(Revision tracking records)
== Segment start ==
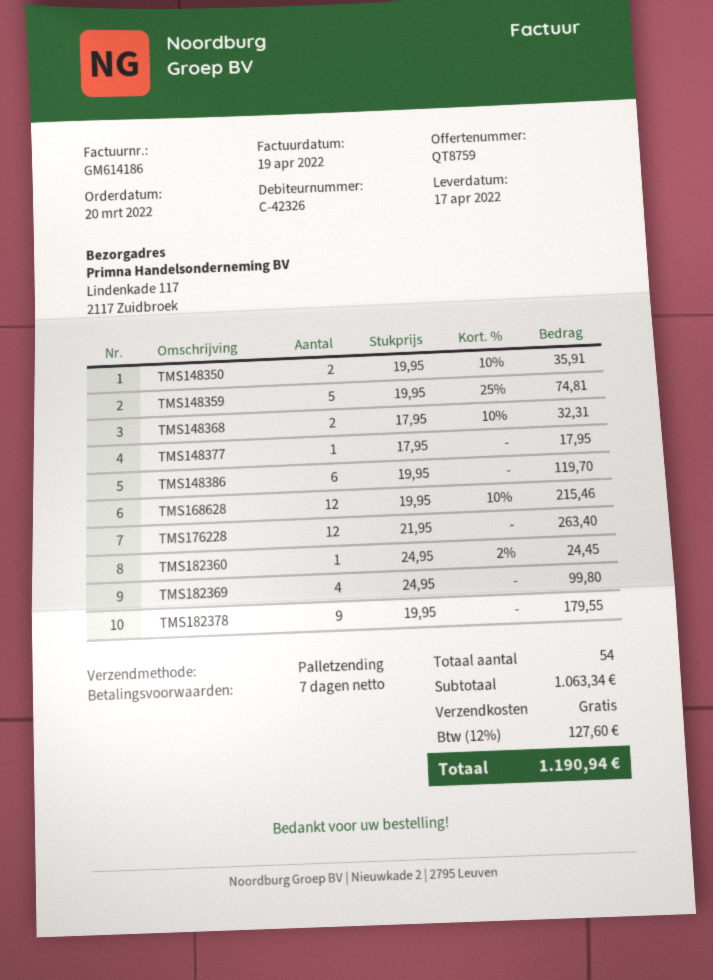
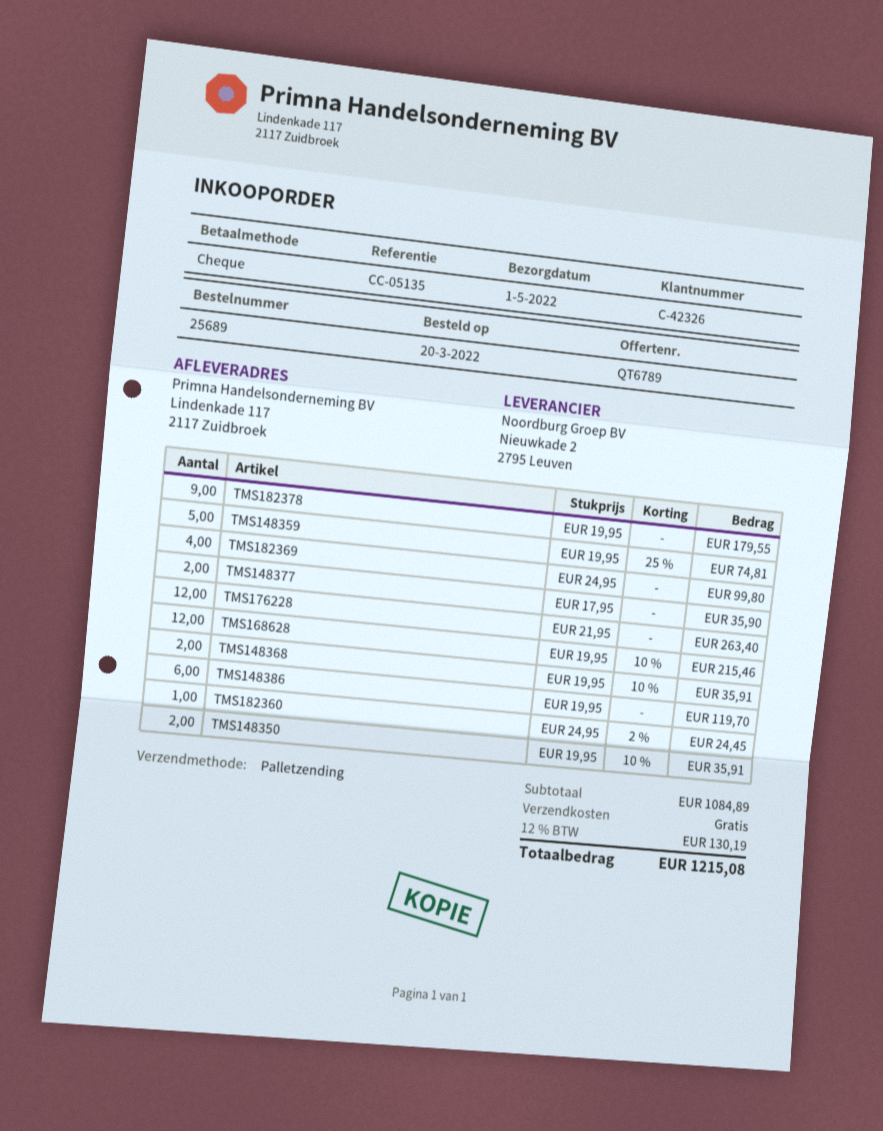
quote number: QT8759 -> QT6789
delivery date: 2022-04-17 -> 2022-05-01
TMS148368: 2 x 17.95 - 10% = 32.31 -> 2 x 19.95 - 10% = 35.91
TMS148377: 1 x 17.95 = 17.95 -> 2 x 17.95 = 35.90
subtotal: 1063.34 -> 1084.89
tax: 12% = 127.60 -> 12% = 130.19
total: 1190.94 -> 1215.08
== Segment end ==
Exercise: In the copy, include every line of the entries above exactly and none of the pictures.

Expected answer:
quote number: QT8759 -> QT6789
delivery date: 2022-04-17 -> 2022-05-01
TMS148368: 2 x 17.95 - 10% = 32.31 -> 2 x 19.95 - 10% = 35.91
TMS148377: 1 x 17.95 = 17.95 -> 2 x 17.95 = 35.90
subtotal: 1063.34 -> 1084.89
tax: 12% = 127.60 -> 12% = 130.19
total: 1190.94 -> 1215.08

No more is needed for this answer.